ECLI:NL:CRVB:2013:791

Centrale Raad van Beroep

Datum uitspraak
2 juli 2013
Publicatiedatum
2 juli 2013
Zaaknummer
12-5388 AW-V
Instantie
Centrale Raad van Beroep
Type
Uitspraak
Procedures
  • Verzet
Rechters
  • J.Th. Wolleswinkel
Vindplaatsen
  • Rechtspraak.nl
AI samenvatting door LexboostAutomatisch gegenereerd

Verzet tegen niet-ontvankelijk verklaring van hoger beroep inzake beroepsgronden

In deze zaak heeft de Centrale Raad van Beroep op 2 juli 2013 uitspraak gedaan in het verzet van appellant, A. te B., tegen de niet-ontvankelijk verklaring van zijn hoger beroep. De uitspraak van 14 maart 2013 had de beroepsgronden van appellant niet-ontvankelijk verklaard, omdat deze niet tijdig waren ingediend.
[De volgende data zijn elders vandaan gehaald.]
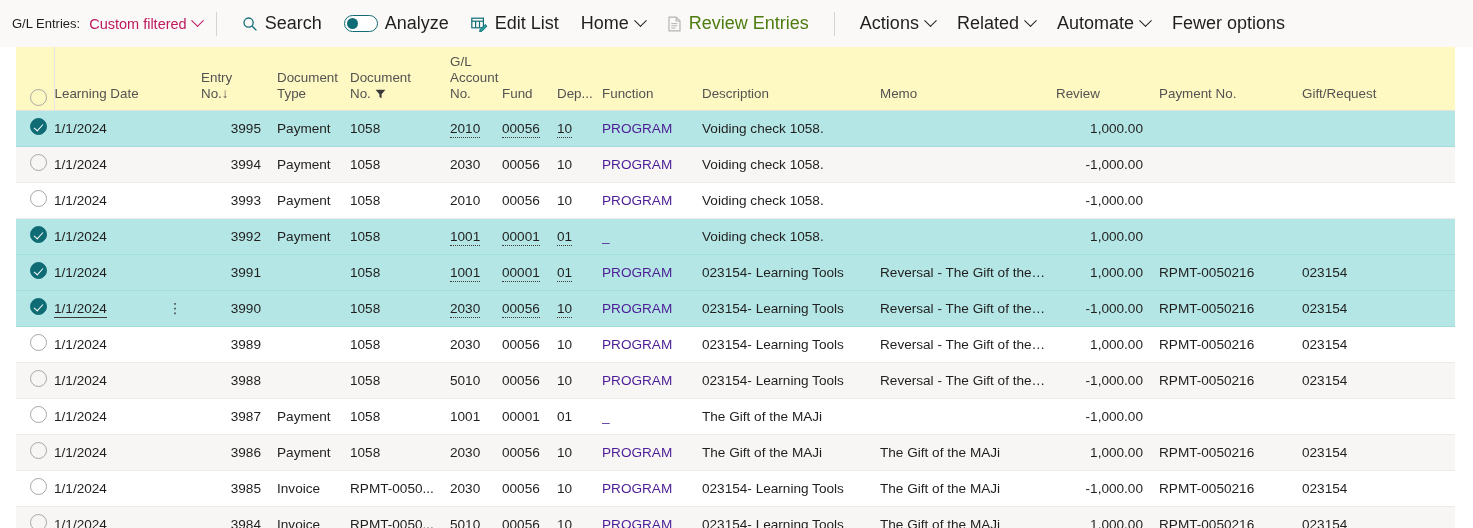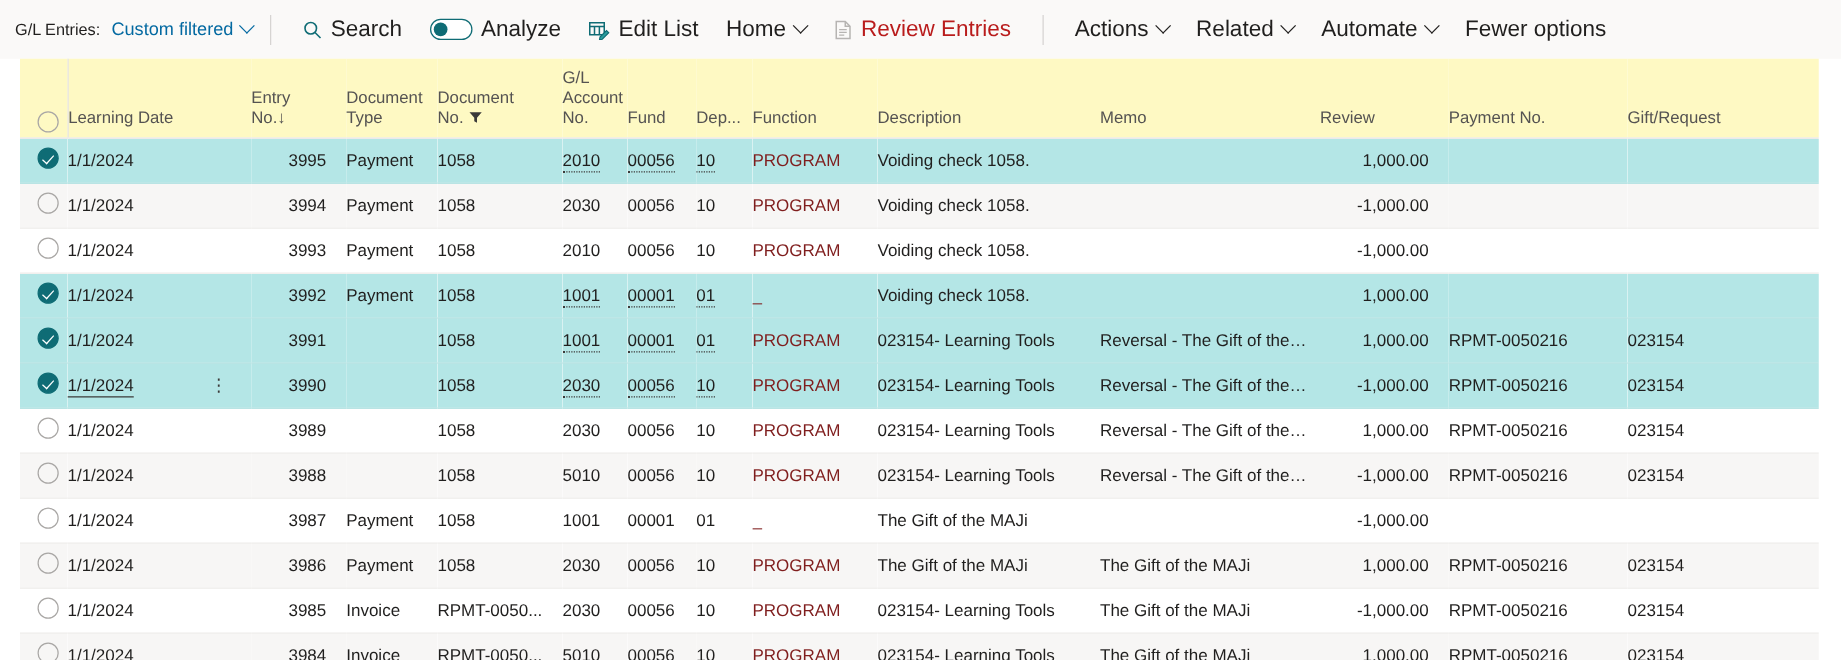--- a/index.html
+++ b/index.html
@@ -31,7 +31,7 @@
     margin-right: 9px;
   }
   .cmd-filterlink {
-    color: #0369a1;
+    color: #be185d;
     font-size: 14.5px;
     display: inline-flex;
     align-items: center;

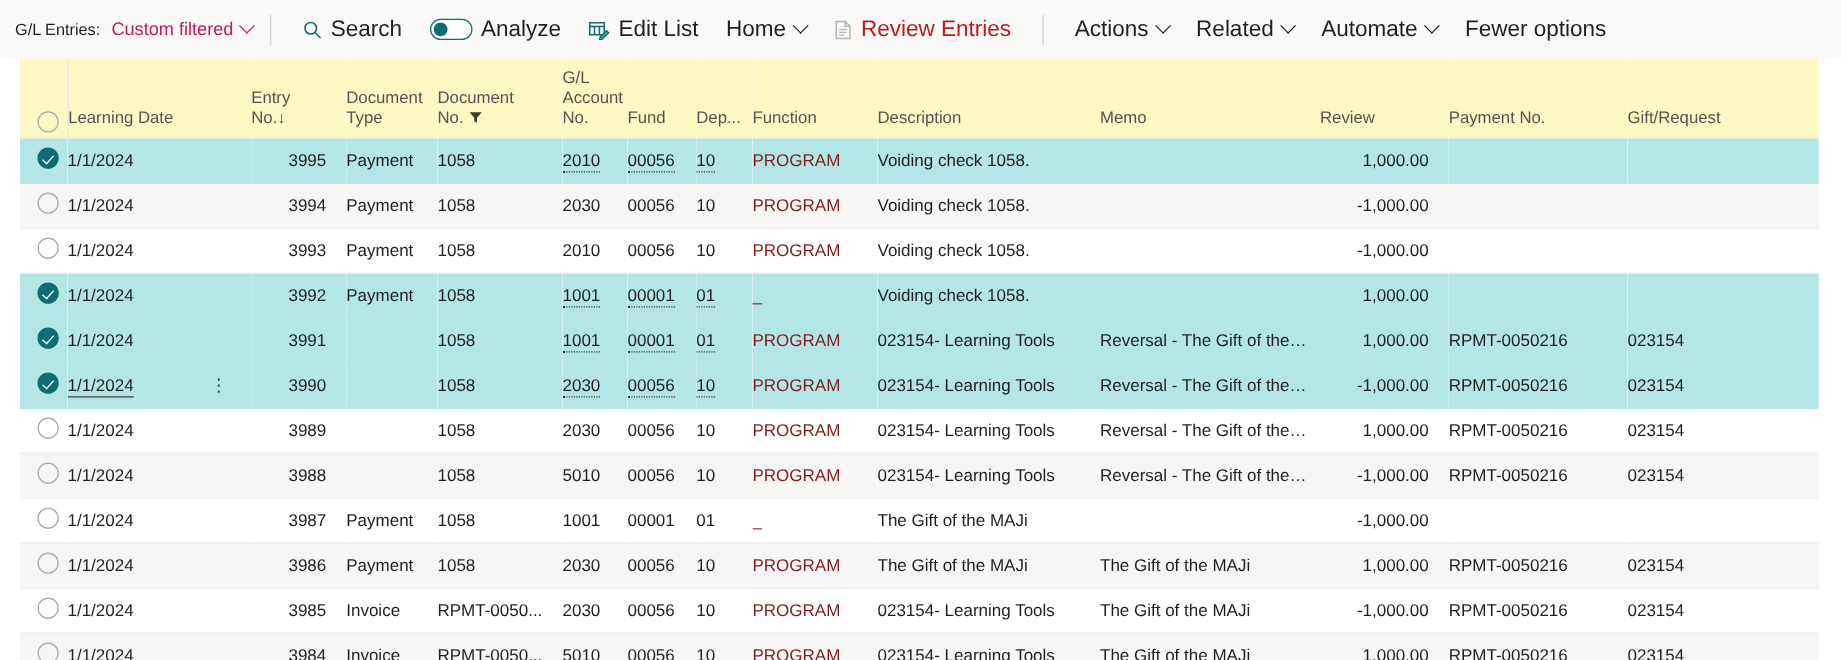--- a/index.html
+++ b/index.html
@@ -62,7 +62,7 @@
     cursor: pointer;
     border-radius: 2px;
   }
-  .cmd-item.disabled { color: #b91c1c; cursor: default; }
+  .cmd-item.disabled { color: #4d7c0f; cursor: default; }
   .cmd-item .cap { font-size: 18px; }
 
   .ico { display: inline-flex; align-items: center; justify-content: center; }

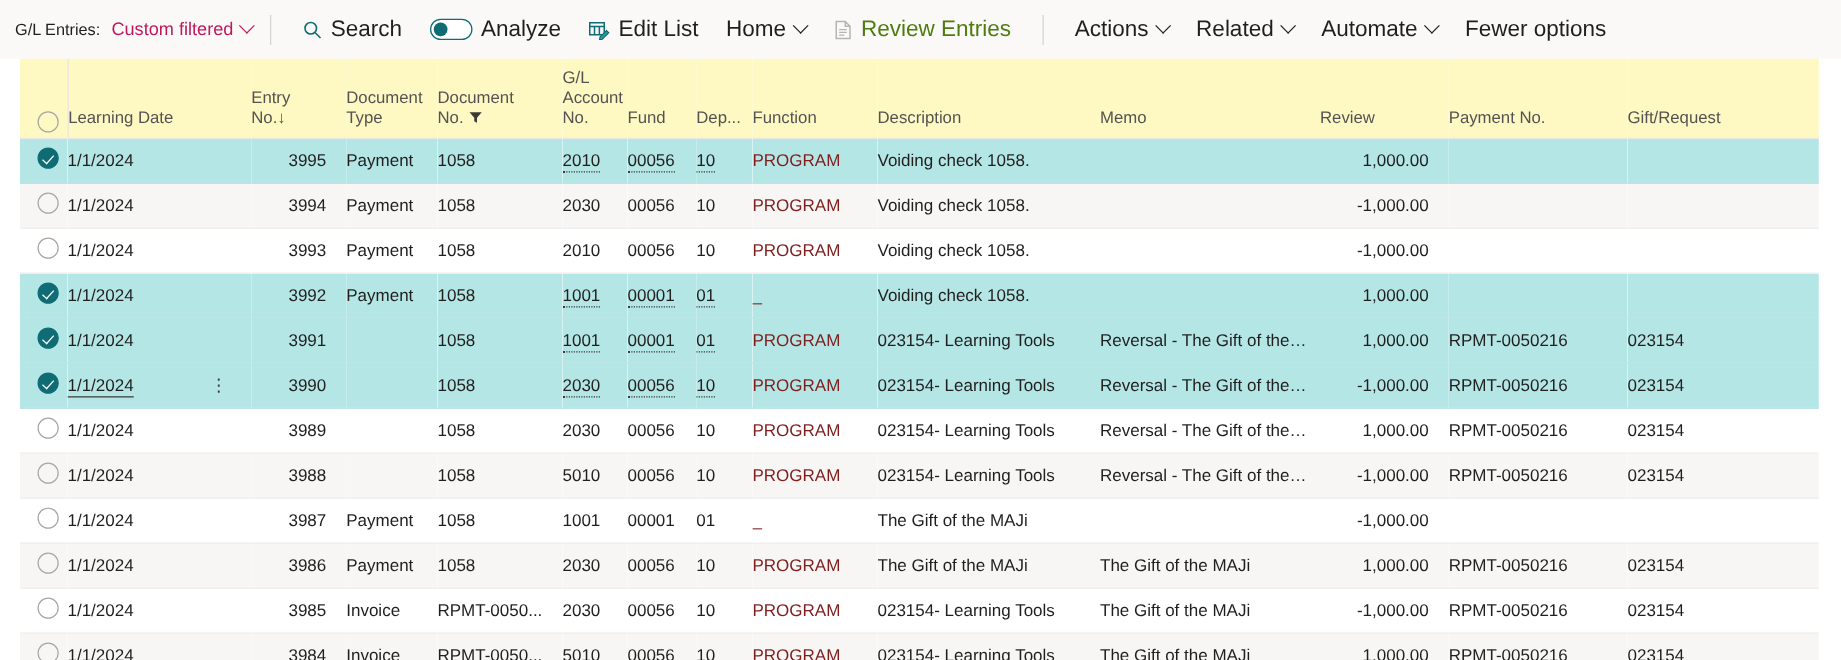--- a/index.html
+++ b/index.html
@@ -128,7 +128,7 @@
   tbody tr.sel, tbody tr.sel.alt { background: #b4e6e6; }
   tbody tr.sel td { border-bottom-color: #a2dcdc; }
 
-  .teal { color: #7f1d1d; }
+  .teal { color: #4c1d95; }
   .dotted { border-bottom: 1px dotted #3b3a39; padding-bottom: 1px; }
   .solidu { border-bottom: 1px solid #3b3a39; padding-bottom: 1px; }
 

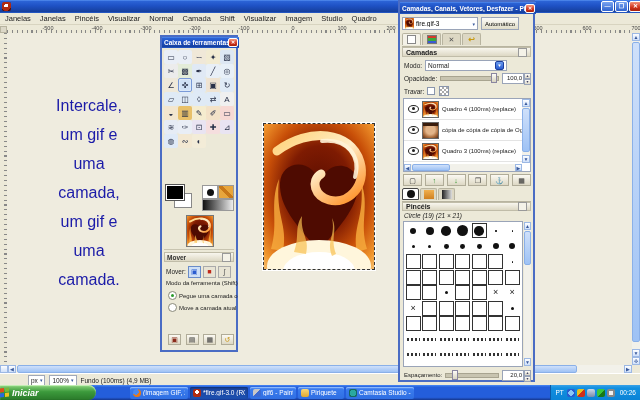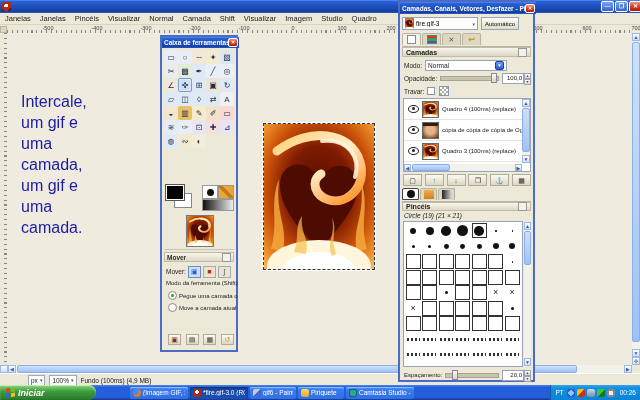--- a/index.html
+++ b/index.html
@@ -23,7 +23,7 @@
   #ruler-corner{left:0;top:26px;width:7px;height:7px;background:#dcd8c8;border:1px solid #b8b4a0;box-sizing:border-box;}
   #vruler{left:0;top:33px;width:7px;height:332px;background:#ece9d8;border-right:1px solid #b8b4a0;background-image:repeating-linear-gradient(180deg,#888 0 1px,transparent 1px 4.9px);background-size:3px 100%;background-position:100% 0;background-repeat:no-repeat;}
   #canvas{left:7px;top:33px;width:625px;height:332px;background:#efecdf;overflow:hidden;}
-  #note{left:14px;top:58px;width:136px;font-size:16px;line-height:21px;white-space:pre-line;}
+  #note{left:14px;top:58px;width:136px;font-size:16px;line-height:29px;text-align:center;white-space:pre-line;}
   #fireimg{left:256px;top:90px;width:110px;height:145px;box-shadow:0 0 0 1px #fff;border:1px dashed #333;box-sizing:content-box;}
   #fireimg svg{display:block;width:110px;height:145px;}
   

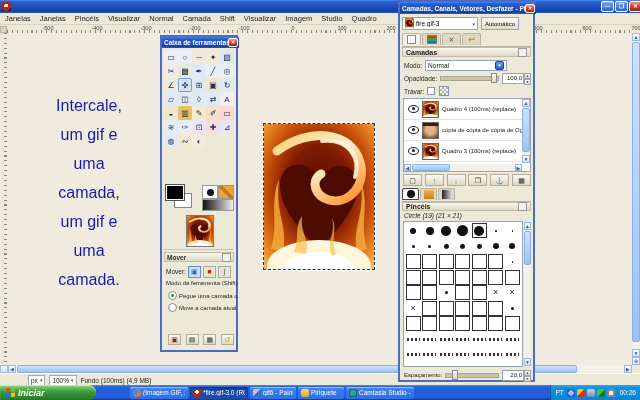--- a/index.html
+++ b/index.html
@@ -125,7 +125,7 @@
   #br-spacing{left:4px;top:367px;width:127px;height:12px;display:flex;align-items:center;font-size:6px;color:#222;}
   
   #taskbar{left:0;top:385px;width:640px;height:15px;background:linear-gradient(180deg,#4a8af5 0%,#245edb 14%,#245edb 82%,#15368c 100%);display:flex;align-items:center;z-index:9;}
-  #startbtn{width:96px;height:15px;background:linear-gradient(180deg,#8ed67e 0%,#3c9a3c 45%,#2d7f2d 90%,#257025 100%);border-radius:0 8px 8px 0;display:flex;align-items:center;color:#fff;font-style:italic;font-weight:bold;font-size:9px;padding-left:6px;box-sizing:border-box;box-shadow:inset 0 1px 1px #c8f0b8;}
+  #startbtn{width:96px;height:15px;background:linear-gradient(180deg,#8ed67e 0%,#3c9a3c 45%,#2d7f2d 90%,#257025 100%);border-radius:0 8px 8px 0;display:flex;align-items:center;color:#fff;font-style:italic;font-weight:bold;font-size:9px;box-sizing:border-box;box-shadow:inset 0 1px 1px #c8f0b8;}
   .winflag{width:9px;height:9px;display:grid;grid-template-columns:4px 4px;grid-gap:1px;margin-right:3px;transform:skewY(-6deg);}
   .winflag i{display:block;width:4px;height:4px;}
   .taskitem{height:12px;margin-left:2px;border-radius:2px;background:linear-gradient(180deg,#6aa0f8,#3a7bed 20%,#2f6fe3);box-shadow:inset 0 1px 0 #8ab8fa;color:#fff;font-size:6.5px;display:flex;align-items:center;padding:0 3px;box-sizing:border-box;overflow:hidden;white-space:nowrap;}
Appellant heeft echter met een verzendrapport aangetoond dat hij de beroepsgronden op 5 december 2012 naar de Raad heeft gefaxt. De Raad heeft dit bewijs als voldoende aannemelijk beschouwd. Hierdoor is het verzet gegrond verklaard, wat betekent dat de eerdere uitspraak van 14 maart 2013 vervalt en het onderzoek in de oorspronkelijke stand wordt voortgezet. De Raad heeft geen aanleiding gezien om appellant te veroordelen in de proceskosten van het verzet. De uitspraak is gedaan door J.Th. Wolleswinkel, met R. Groothuis als griffier, en is openbaar uitgesproken op 2 juli 2013.

Uitspraak

12/5388 AW-V
Centrale Raad van Beroep
Enkelvoudige kamer
Uitspraak als bedoeld in artikel 8:55, vijfde lid, van de Algemene wet bestuursrecht en artikel 21 van de Beroepswet in verband met het hoger beroep tegen de uitspraak van de rechtbank Groningen van 23 augustus 2012, 12/483 (aangevallen uitspraak)
Partijen:
[A. te B.] (appellant)
de Minister van Onderwijs, Cultuur en Wetenschap

PROCESVERLOOP

Bij uitspraak als bedoeld in artikel 8:54 van de Algemene wet bestuursrecht (Awb) en artikel 21 van de Beroepswet van 14 maart 2013 heeft de Raad het door appellant ingestelde hoger beroep tegen de aangevallen uitspraak niet-ontvankelijk verklaard.
Tegen de uitspraak van de Raad van 14 maart 2013 heeft appellant verzet gedaan.
Met toepassing van artikel 8:55, derde lid, Awb, is het verzet niet ter behandeling ter zitting aan de orde gesteld.

OVERWEGINGEN

De uitspraak van de Raad van 14 maart 2013 berust hierop, dat appellant de beroepsgronden niet heeft ingediend en dat het hoger beroep daarom niet-ontvankelijk was.
De Raad is van oordeel dat appellant, met het bij het verzetschrift gevoegde verzendrapport, voldoende aannemelijk heeft gemaakt dat de beroepsgronden op 5 december 2012 naar de Raad zijn gefaxt.
Gelet op het voorgaande dient het verzet gegrond te worden verklaard.
Dit betekent dat de uitspraak van de Raad van 14 maart 2013 vervalt en dat het onderzoek wordt voortgezet in de stand waarin het zich bevond.
Voor een veroordeling in de proceskosten van het verzet ziet de Raad geen aanleiding.

BESLISSING

De Centrale Raad van Beroep verklaart het verzet gegrond.
Deze uitspraak is gedaan door J.Th. Wolleswinkel, in tegenwoordigheid van R. Groothuis als griffier. De beslissing is uitgesproken in het openbaar op 2 juli 2013.